Several amicus briefs were presented in the defence of Fierro Urco, among them from the Coordination of Kichwa Saraguro Organizations (Coordinadora de Organizaciones del Pueblo Kichwa Saraguro), the National Citizens Observatory (Observatorio Nacional Ciudadano) and a member of the legislative assembly, demonstrating broad support across the province to protect the páramos, water, and life.
Nevertheless, the court hearing which should have been held on February 4 to open the case for the constitutional order was suspended without cause and was rescheduled for one month later, on March 4. For the men and women defenders, this was considered an act of intimidation.
CANADIAN COMPANIES AFFECTED BY THIS LEGAL ACTION
Three Canadian mining companies are affected by this constitutional order: Cornerstone (CGP), Salazar Resources (SRLZF) and Adventus Mining Corporation (ADZN.V) based in Ottawa, Vancouver and Toronto respectively.
In January of this year, the Australian company Newcrest decided to withdraw its investment in Cornerstone’s Caña Brava and Tioloma projects in Fierro Urco, forcing the Canadian company to announce that “the project would be wound down until it could secure another funding partner.” Cornerstone has tried to assure its investors that the company “remains optimistic about the still untested geological potential of the project and appreciates the strong support received from the Gualel community." Nevertheless, these statements – mere attempts to quieten the fears of investors – couldn’t be further from the truth. The longstanding and dignified protests of the people of Gualel, together with the constitutional order, show that this and other mining projects do not have a social license to operate.

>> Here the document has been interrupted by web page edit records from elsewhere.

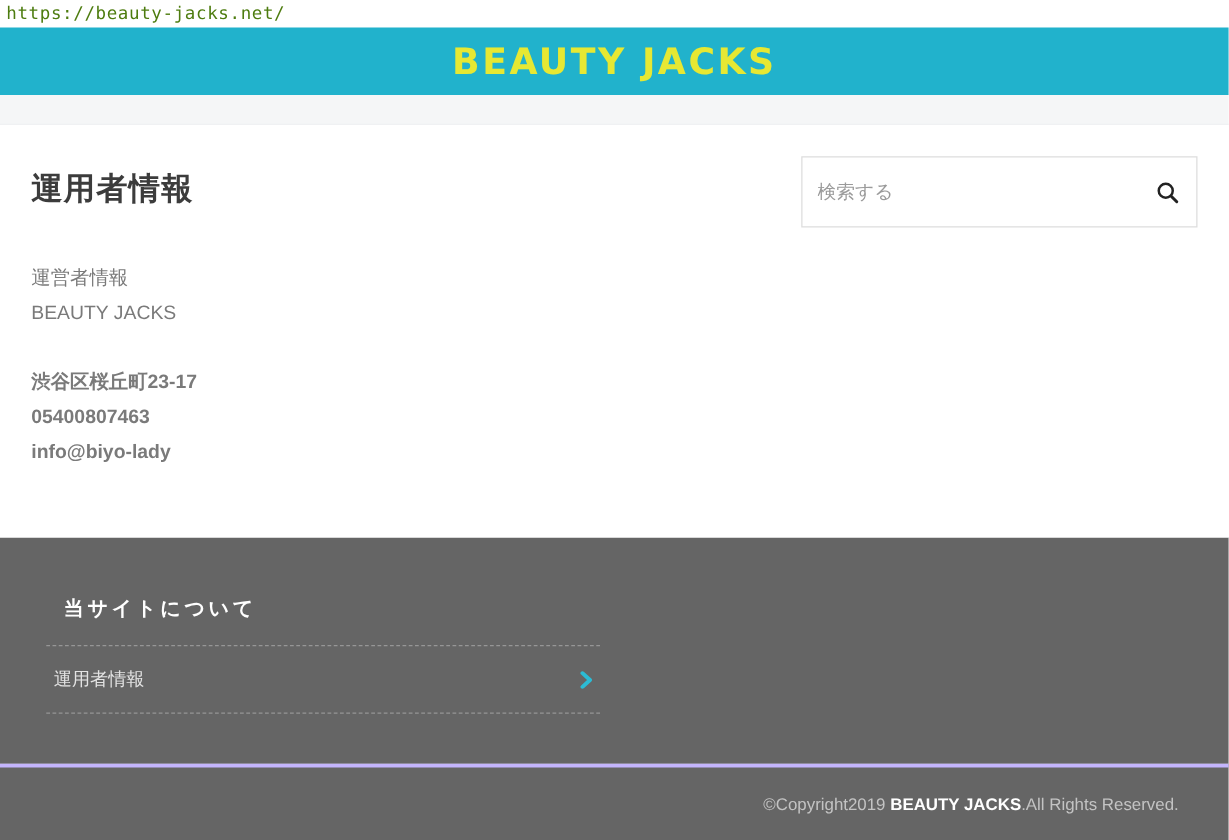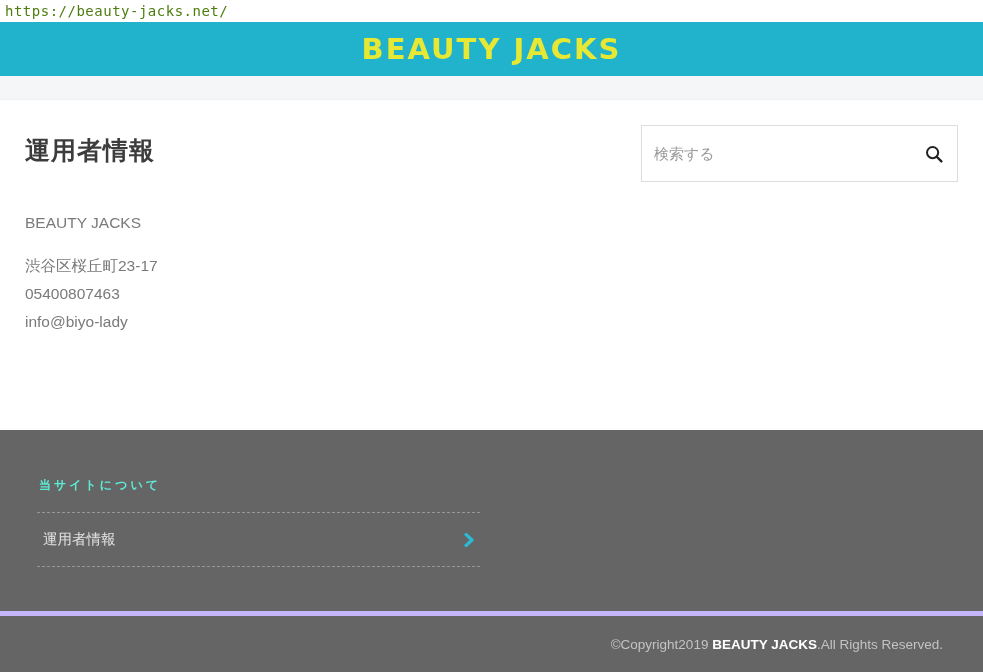--- a/index.html
+++ b/index.html
@@ -60,43 +60,43 @@
   .search-input::placeholder{color:#9a9a9a;}
   .search-btn{
     width:46px;height:100%;border:none;background:none;cursor:pointer;
     display:flex;align-items:center;justify-content:center;padding:0;
   }
   .info-block{margin:0;}
   .info-block p{
     margin:0;font-size:15.5px;line-height:28px;color:var(--body-text);
   }
   .info-block.first{margin-top:27px;}
-  .info-block.second{margin-top:15px;}
+  .info-block.second{margin-top:27px;font-weight:bold;}
   
   .footer-nav{
     height:181px;background:var(--footer-gray);
     padding:47px 0 0 37px;
   }
   .nav-heading{
-    margin:0 0 0 2px;font-size:12px;font-weight:bold;
-    color:#5eead4;letter-spacing:3px;
+    margin:0 0 0 14px;font-size:16px;font-weight:bold;
+    color:#ffffff;letter-spacing:3px;
   }
   .footer-list{
     list-style:none;margin:18px 0 0 0;padding:0;width:443px;
     border-top:1px dashed rgba(255,255,255,.32);
   }
   .footer-item{
     display:flex;justify-content:space-between;align-items:center;
     height:54px;padding:0 6px 0 6px;
     border-bottom:1px dashed rgba(255,255,255,.32);
     color:#e3e3e3;font-size:14.5px;cursor:pointer;
   }
   .copyright-bar{
     height:61px;background:var(--footer-gray);
-    border-top:5px solid #c4b5fd;
+    border-top:3px solid #c4b5fd;
     display:flex;align-items:center;justify-content:flex-end;
     padding-right:40px;
   }
   .copyright{color:#c3c3c3;font-size:13.5px;}
   .copyright .brand{color:#ffffff;font-weight:bold;}
 </style>
 </head>
 <body>
 
 <div class="url-bar">
@@ -119,20 +119,21 @@
           <svg width="20" height="20" viewBox="0 0 20 20">
             <circle cx="8.6" cy="8.6" r="5.6" fill="none" stroke="#222" stroke-width="2"></circle>
             <line x1="13" y1="13" x2="17.4" y2="17.4" stroke="#222" stroke-width="2.4" stroke-linecap="round"></line>
           </svg>
         </span>
       </button>
     </form>
   </div>
 
   <div class="info-block first">
+    <p>運営者情報</p>
     <p>BEAUTY JACKS</p>
   </div>
 
   <div class="info-block second">
     <p>渋谷区桜丘町23-17</p>
     <p>05400807463</p>
     <p>info@biyo-lady</p>
   </div>
 </main>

It is worth noting that Cornerstone has already been affected by a Constitutional Court decision that ruled in favour of the protected cloud forest communities of Los Cedros who, in 2018, sued the Ministry of the Environment for granting a mining concession in a protected forest and for violating the right to an environmental consultation and the rights of nature by endangering such a fragile area.
Canadian mining companies are attempting to minimize for their investors the repercussions of this court decision. CEO of Salazar Resources Merlin Marr-Johnson assured that “Los Cedros ruling is an isolated case.” But as Jose Cuervo of the Observatorio Minero Ambiental y Social del Norte del Ecuador (OMASNE) points out, “all the violations [for which the Constitutional Court ruled in favour of the Los Cedros constitutional order] apply to Fierro Urco, and therefore, they should accept the constitutional order in favour of Fierro Urco as well."
In the province of Loja, the communities have been defending the páramos since 2002. As Luis Corral Fierro, from the Colectivo de Defensa del Agua y la Vida de Loja says, “the constitutional order is another tool in this struggle against mining.”
MiningWatch Canada joins the calls of the people of Gualel and expects Canadian companies to comply with the constitutional order and stop all activities in the Fierro Urco páramos.